Provided entries >>
□ □ □ □

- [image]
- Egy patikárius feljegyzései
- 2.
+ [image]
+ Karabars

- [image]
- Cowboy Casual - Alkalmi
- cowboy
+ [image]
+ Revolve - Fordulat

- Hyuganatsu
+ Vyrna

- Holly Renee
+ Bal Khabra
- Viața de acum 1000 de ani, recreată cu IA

□ □ □ □

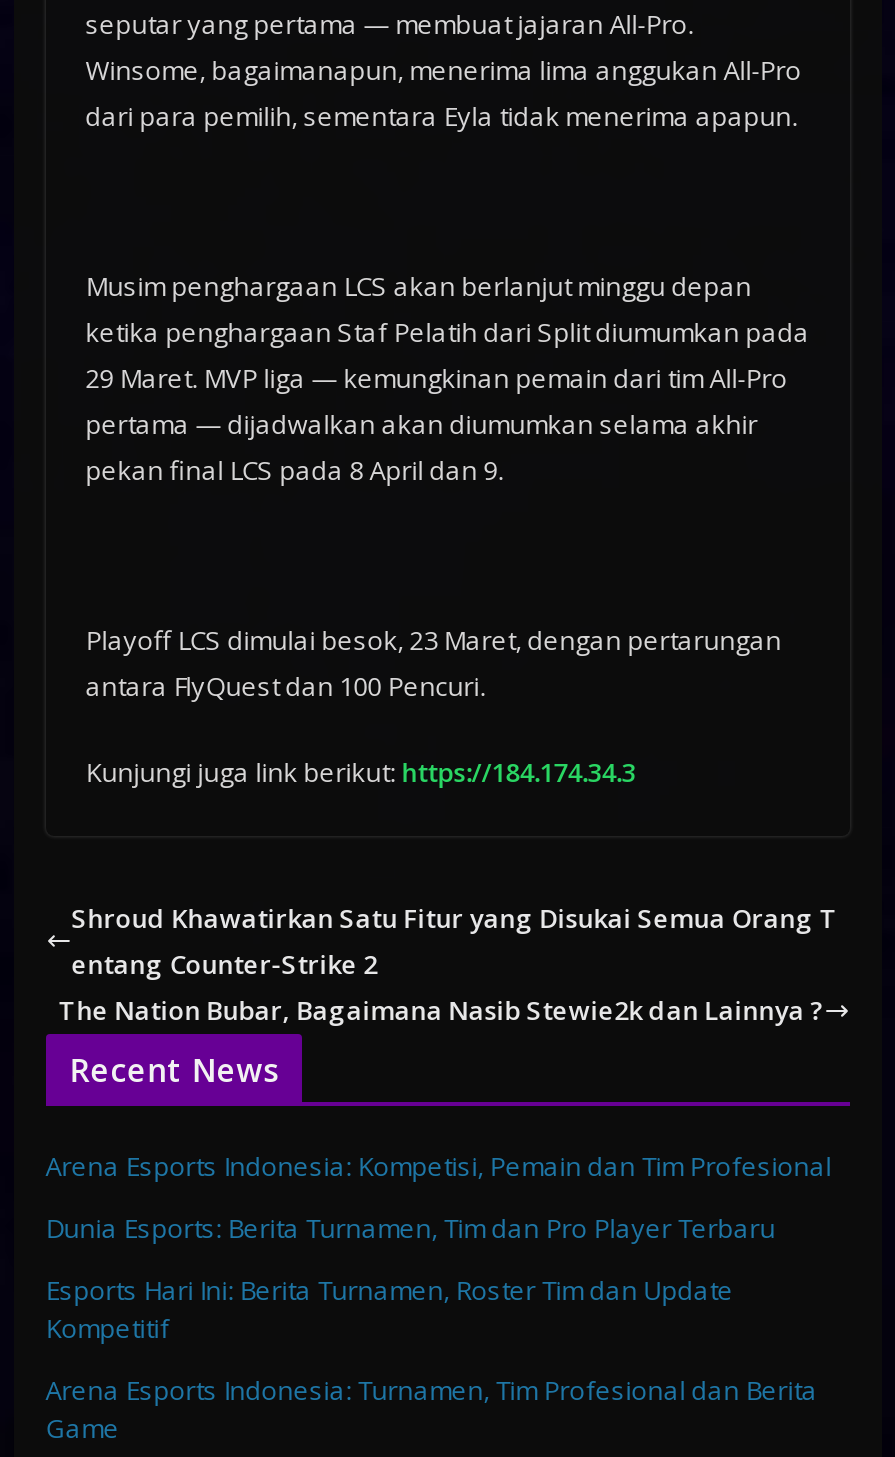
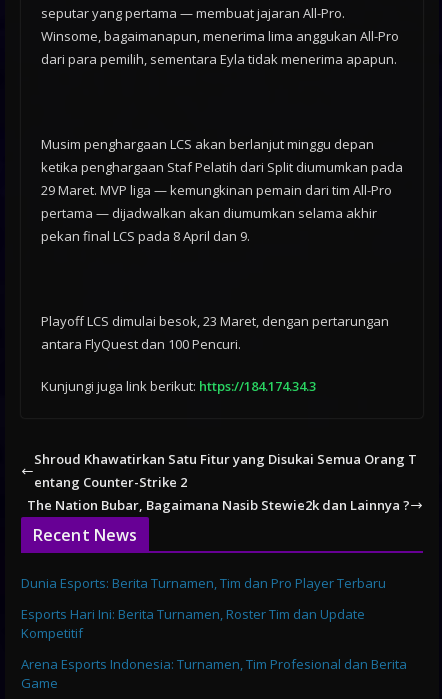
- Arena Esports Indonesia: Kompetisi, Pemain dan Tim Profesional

□ □ □ □

Exercise prompt >> The required answer is the exact run of lines above starting at the line with "- Cowboy Casual - Alkalmi" and ending at the line with "- Viața de acum 1000 de ani, recreată cu IA", with both ends present.

The completed task >>
- Cowboy Casual - Alkalmi
- cowboy
+ [image]
+ Revolve - Fordulat

- Hyuganatsu
+ Vyrna

- Holly Renee
+ Bal Khabra
- Viața de acum 1000 de ani, recreată cu IA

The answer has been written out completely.